I like what Jamie said. “Writing makes me feel better.” Writing always makes me feel better. Even when I am starting from “good.” Then it goes to “better.”
Today was a great day. I rehearsed my solo show with my director and friend Maia. I’ve been tooling with this baby since I started it in Fall of 2009! Although actually the brainstorming began a whole year prior. I did the first incarnation in November 2009, the second in April 2010, and now the third in Feb. 2011! My vision has become clearer, for the journey I want to show of this character. I’ve taken scenes out and put scenes in and taken them out and put old scenes back in again, tweaked, with new scenes. Ah, the creative process.
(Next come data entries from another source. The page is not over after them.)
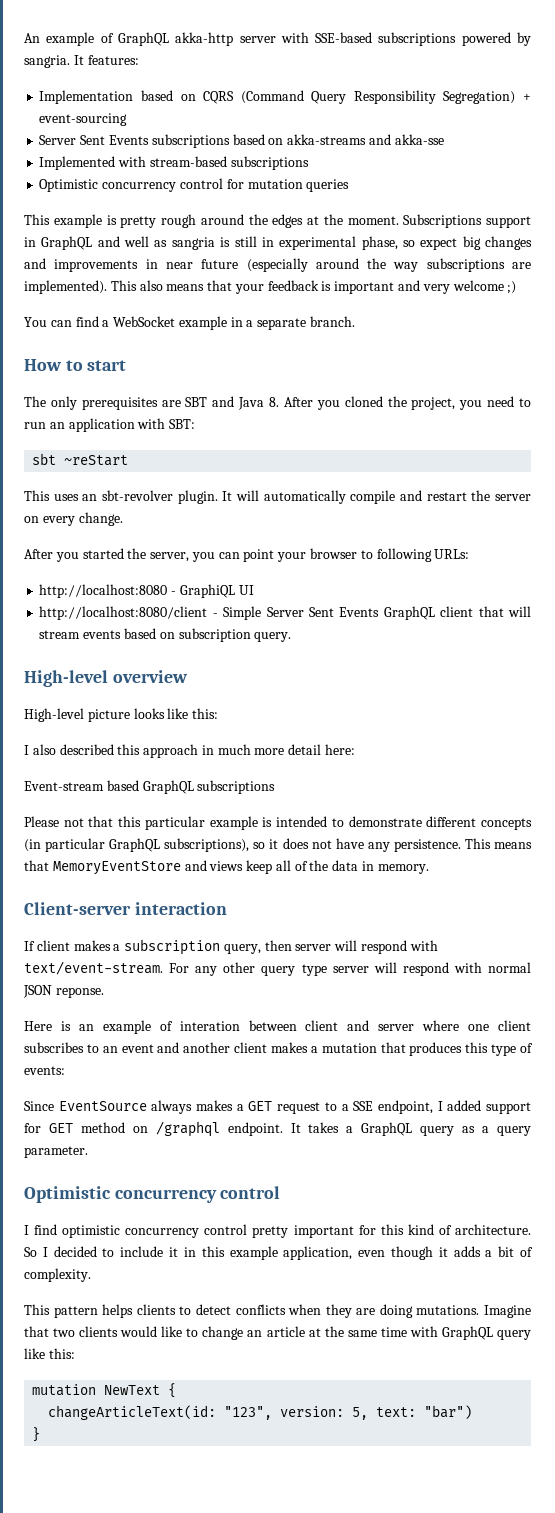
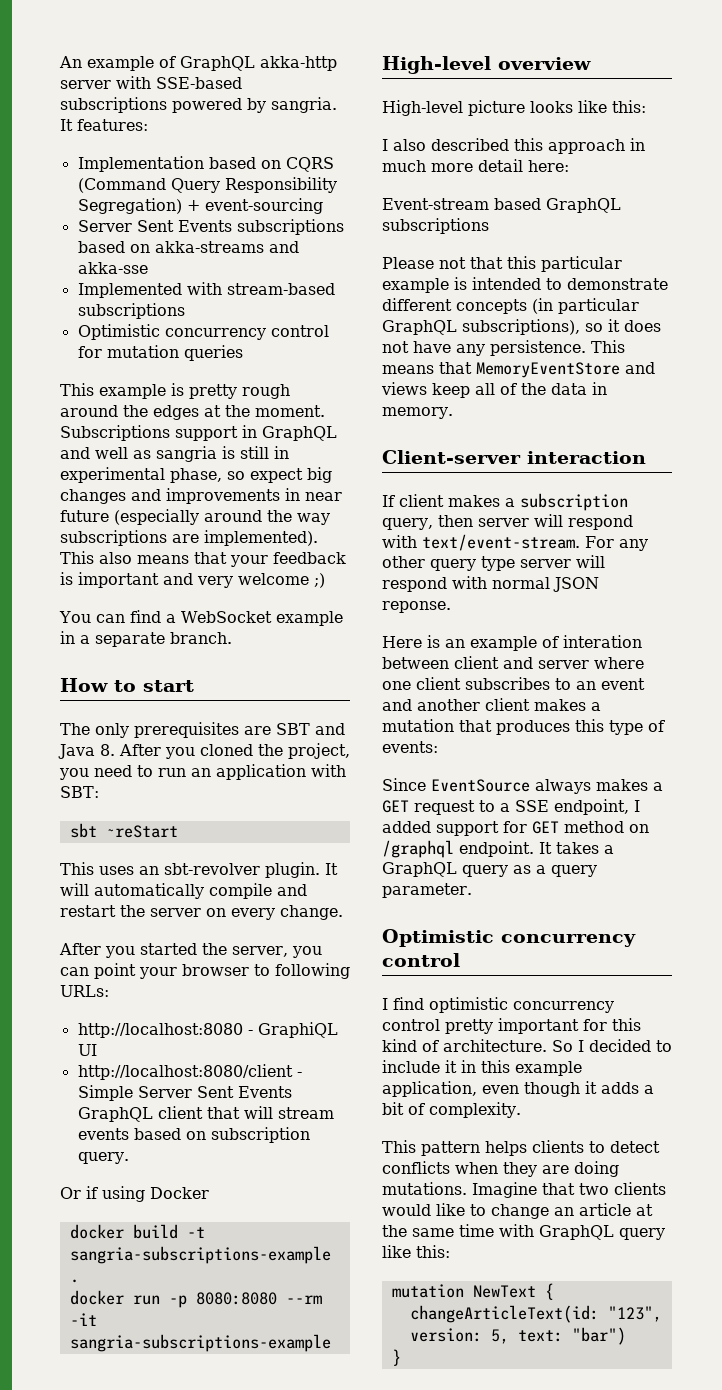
+ Or if using Docker
+ docker build -t sangria-subscriptions-example .
+ docker run -p 8080:8080 --rm -it sangria-subscriptions-example

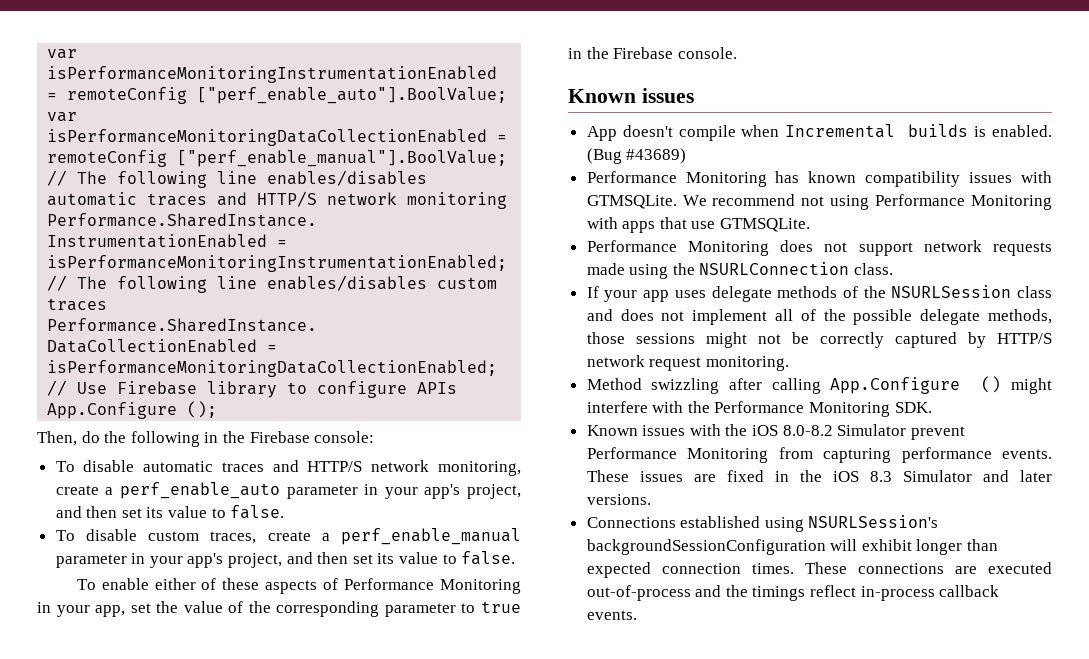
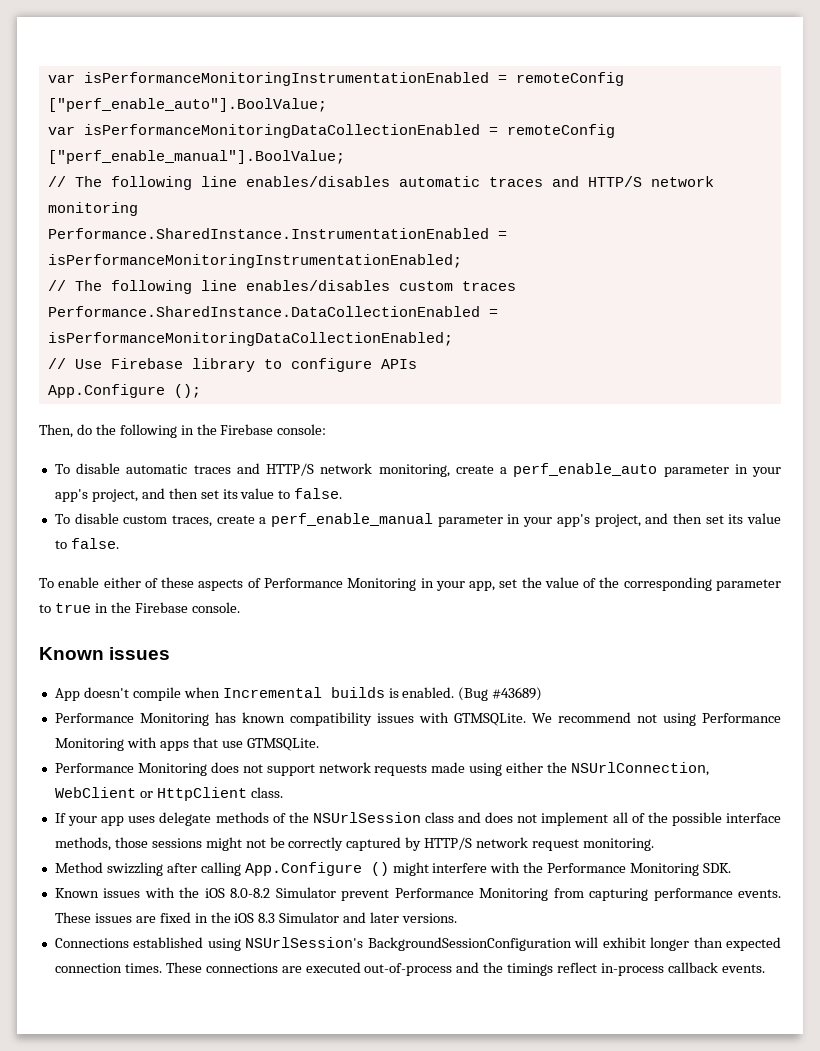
- Performance Monitoring does not support network requests made using the NSURLConnection class.
+ Performance Monitoring does not support network requests made using either the NSUrlConnection, WebClient or HttpClient class.
- If your app uses delegate methods of the NSURLSession class and does not implement all of the possible delegate methods, those sessions might not be correctly captured by HTTP/S network request monitoring.
+ If your app uses delegate methods of the NSUrlSession class and does not implement all of the possible interface methods, those sessions might not be correctly captured by HTTP/S network request monitoring.
- Connections established using NSURLSession's backgroundSessionConfiguration will exhibit longer than expected connection times.
+ Connections established using NSUrlSession's BackgroundSessionConfiguration will exhibit longer than expected connection times.

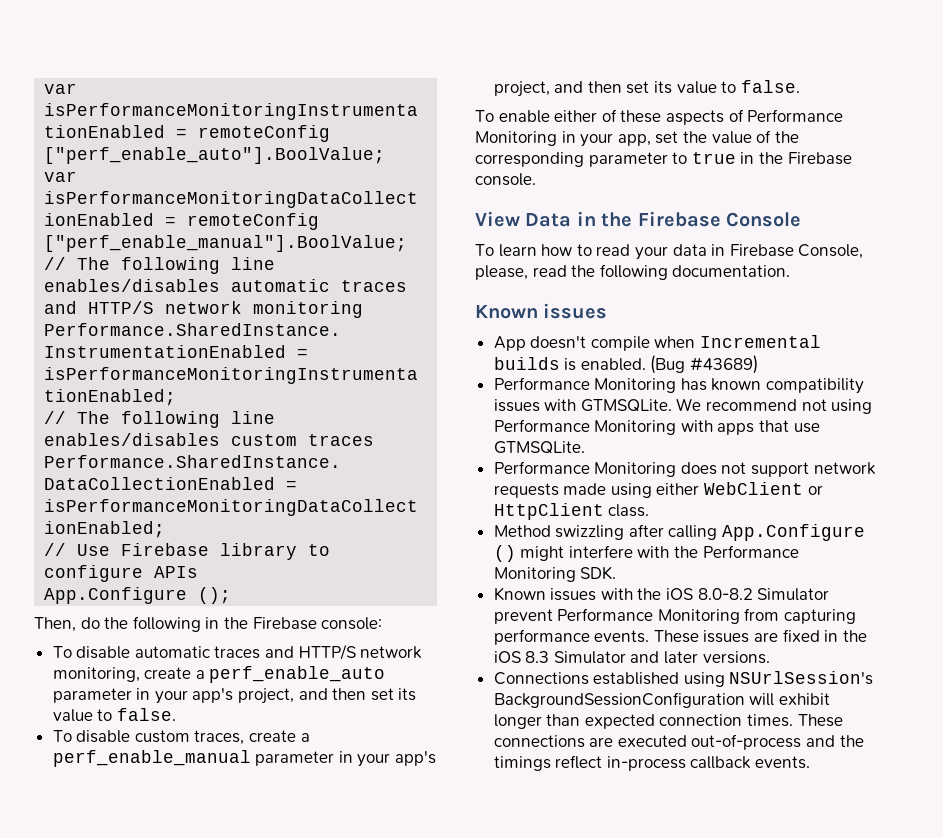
+ View Data in the Firebase Console
+ To learn how to read your data in Firebase Console, please, read the following documentation.
- Performance Monitoring does not support network requests made using either the NSUrlConnection, WebClient or HttpClient class.
+ Performance Monitoring does not support network requests made using either WebClient or HttpClient class.
- If your app uses delegate methods of the NSUrlSession class and does not implement all of the possible interface methods, those sessions might not be correctly captured by HTTP/S network request monitoring.

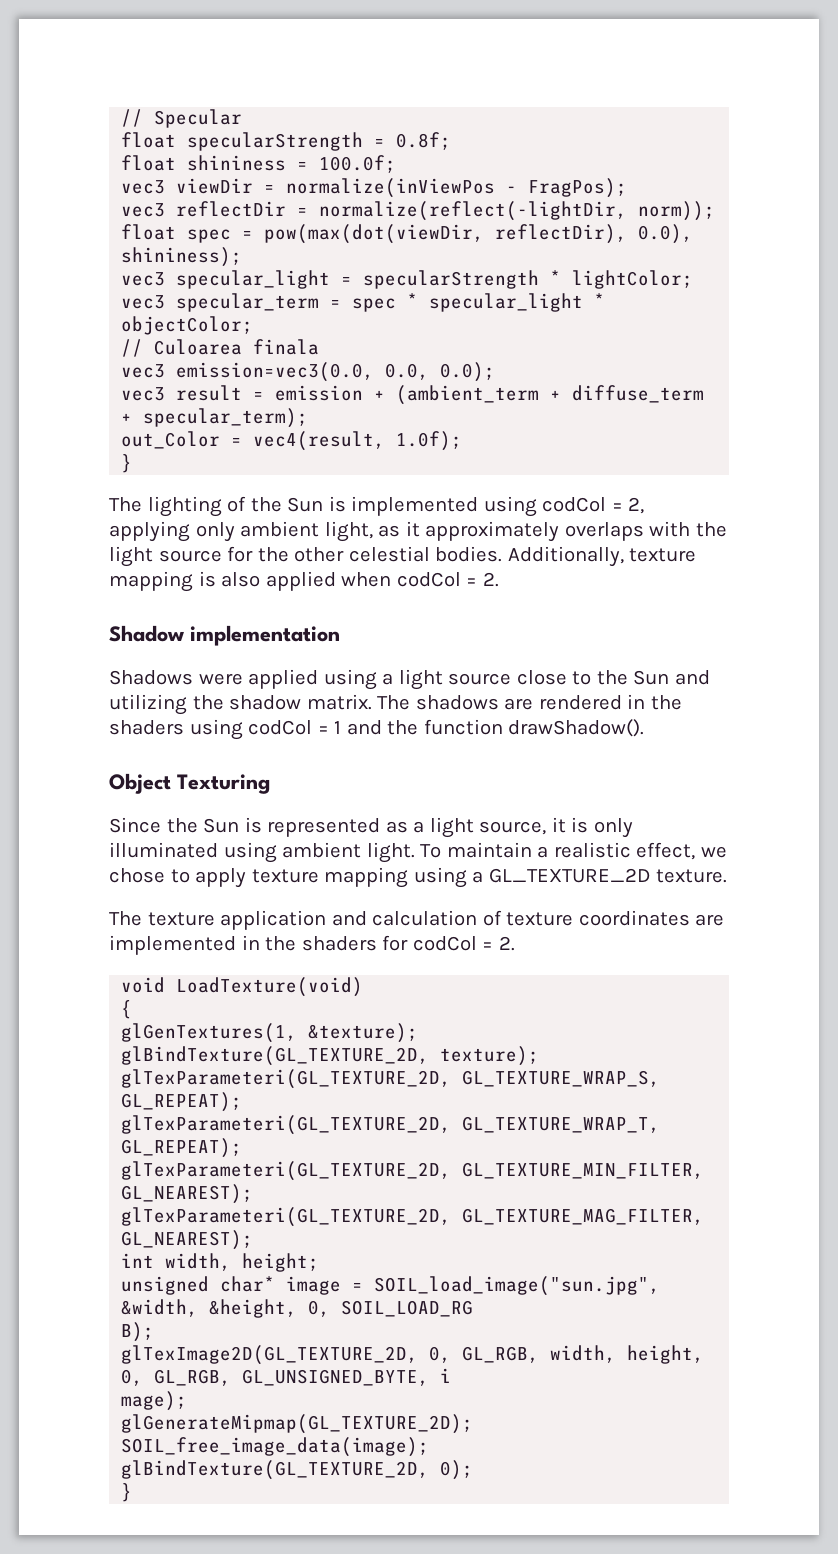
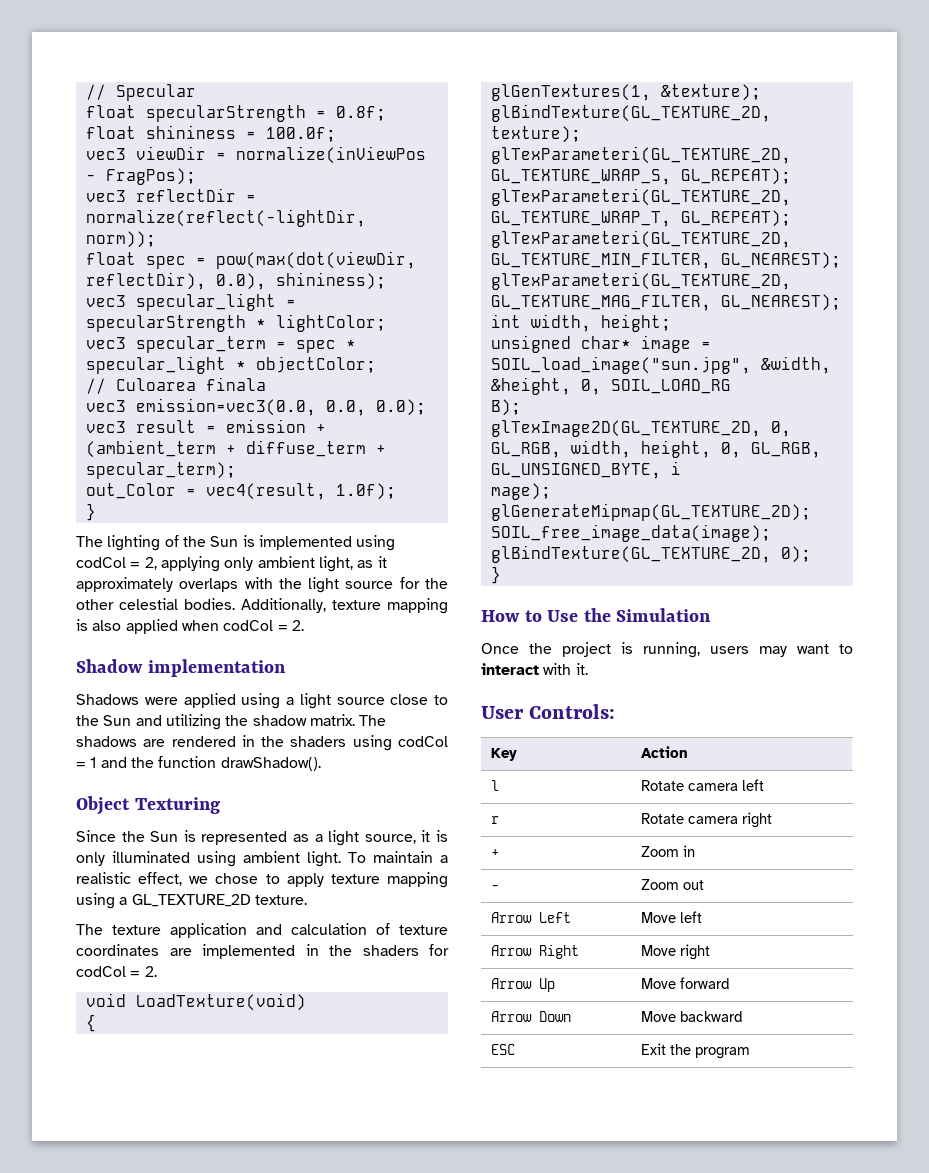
+ How to Use the Simulation
+ Once the project is running, users may want to interact with it.
+ User Controls:
+ Key | Action
+ l | Rotate camera left
+ r | Rotate camera right
+ + | Zoom in
+ - | Zoom out
+ Arrow Left | Move left
+ Arrow Right | Move right
+ Arrow Up | Move forward
+ Arrow Down | Move backward
+ ESC | Exit the program

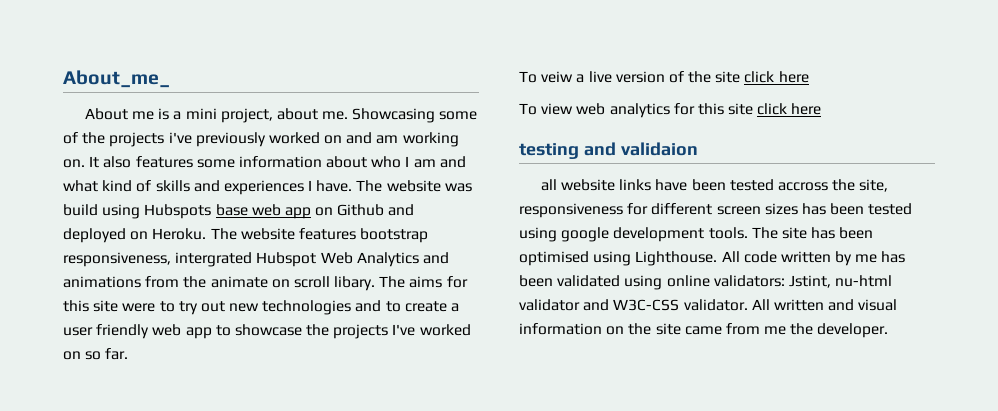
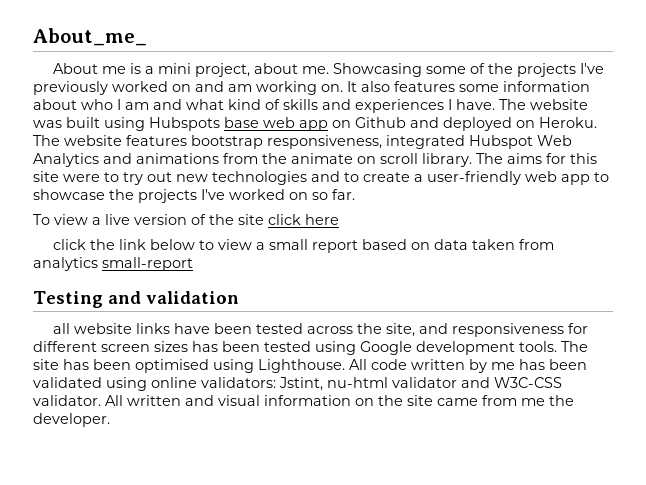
- Showcasing some of the projects i've previously worked on and am working on.
+ Showcasing some of the projects I've previously worked on and am working on.
- The website was build using Hubspots base web app on Github and deployed on Heroku.
+ The website was built using Hubspots base web app on Github and deployed on Heroku.
- The website features bootstrap responsiveness, intergrated Hubspot Web Analytics and animations from the animate on scroll libary.
+ The website features bootstrap responsiveness, integrated Hubspot Web Analytics and animations from the animate on scroll library.
- The aims for this site were to try out new technologies and to create a user friendly web app to showcase the projects I've worked on so far.
+ The aims for this site were to try out new technologies and to create a user-friendly web app to showcase the projects I've worked on so far.
- To veiw a live version of the site click here
+ To view a live version of the site click here
- To view web analytics for this site click here
- testing and validaion
+ click the link below to view a small report based on data taken from analytics small-report
+ Testing and validation
- all website links have been tested accross the site, responsiveness for different screen sizes has been tested using google development tools.
+ all website links have been tested across the site, and responsiveness for different screen sizes has been tested using Google development tools.

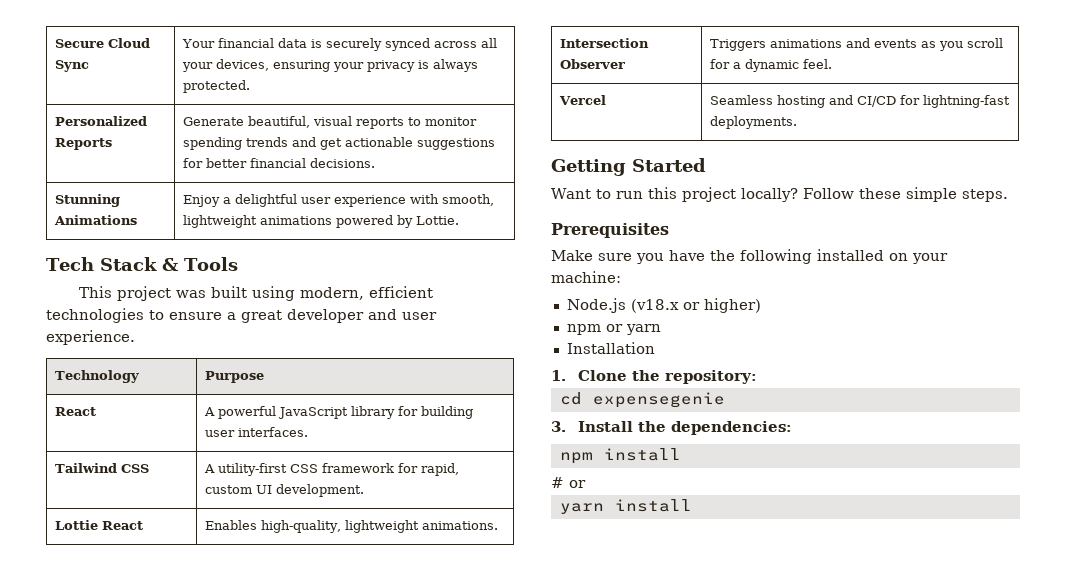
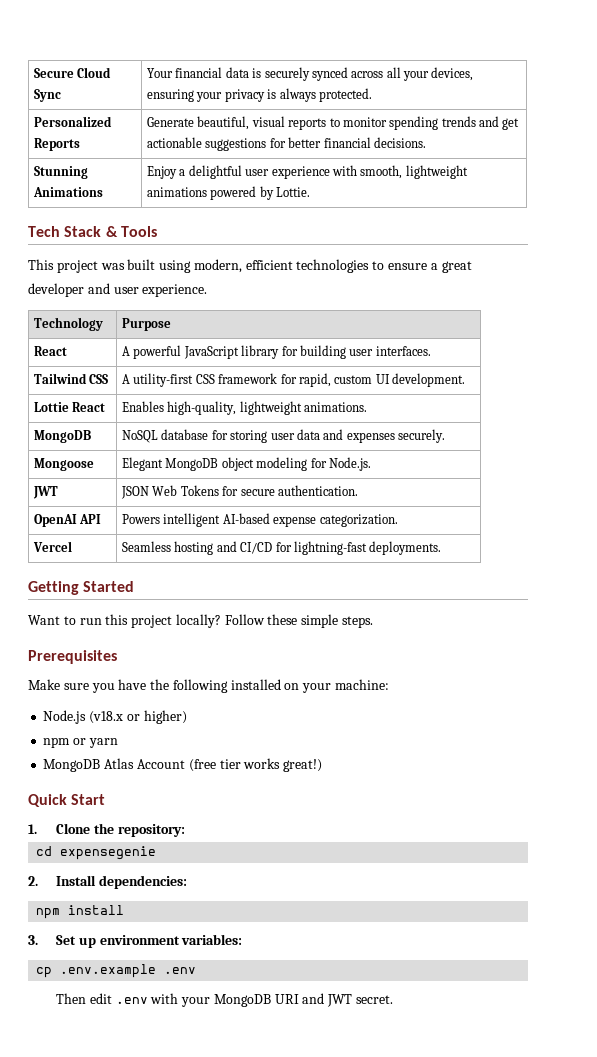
- Intersection Observer | Triggers animations and events as you scroll for a dynamic feel.
+ MongoDB | NoSQL database for storing user data and expenses securely.
+ Mongoose | Elegant MongoDB object modeling for Node.js.
+ JWT | JSON Web Tokens for secure authentication.
+ OpenAI API | Powers intelligent AI-based expense categorization.
- Installation
+ MongoDB Atlas Account (free tier works great!)
+ Quick Start
- 3. Install the dependencies:
+ 2. Install dependencies:
- # or
- yarn install
+ 3. Set up environment variables:
+ cp .env.example .env
+ Then edit .env with your MongoDB URI and JWT secret.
One exciting part of this whole process is that as I have changed, so has the character. The first show, she was very much insecure and a bit sad, stuck in some victimization of all these situations that keep happening. But I promise it was still funny. 🙂 In the next portion, she’s a bit less sad, but still quite insecure, and much more intent about her purpose. (The purpose being: finding her purpose!) Now after today’s rehearsal, she isn’t so insecure anymore! I didn’t plan on this, it just didn’t happen. But the gal has as many anxieties as Woody Allen.
I left feeling so… good. So fulfilled. This is what people must feel like when they do what they love absolutely every day! The process has been so interesting, and now I am at the point in my show where I can really play with moments, I can let go of worrying about lines and truly just be there in this journey.
I’m excited to do it in February. (Feb. 22 at the Peoples Improv Theater!) And I’m excited to then do it in Montreal and Ottawa in June. (I just got word that I got into the Ottawa Festival).
I need something to move towards, something to chew on.
And this tastes yummy!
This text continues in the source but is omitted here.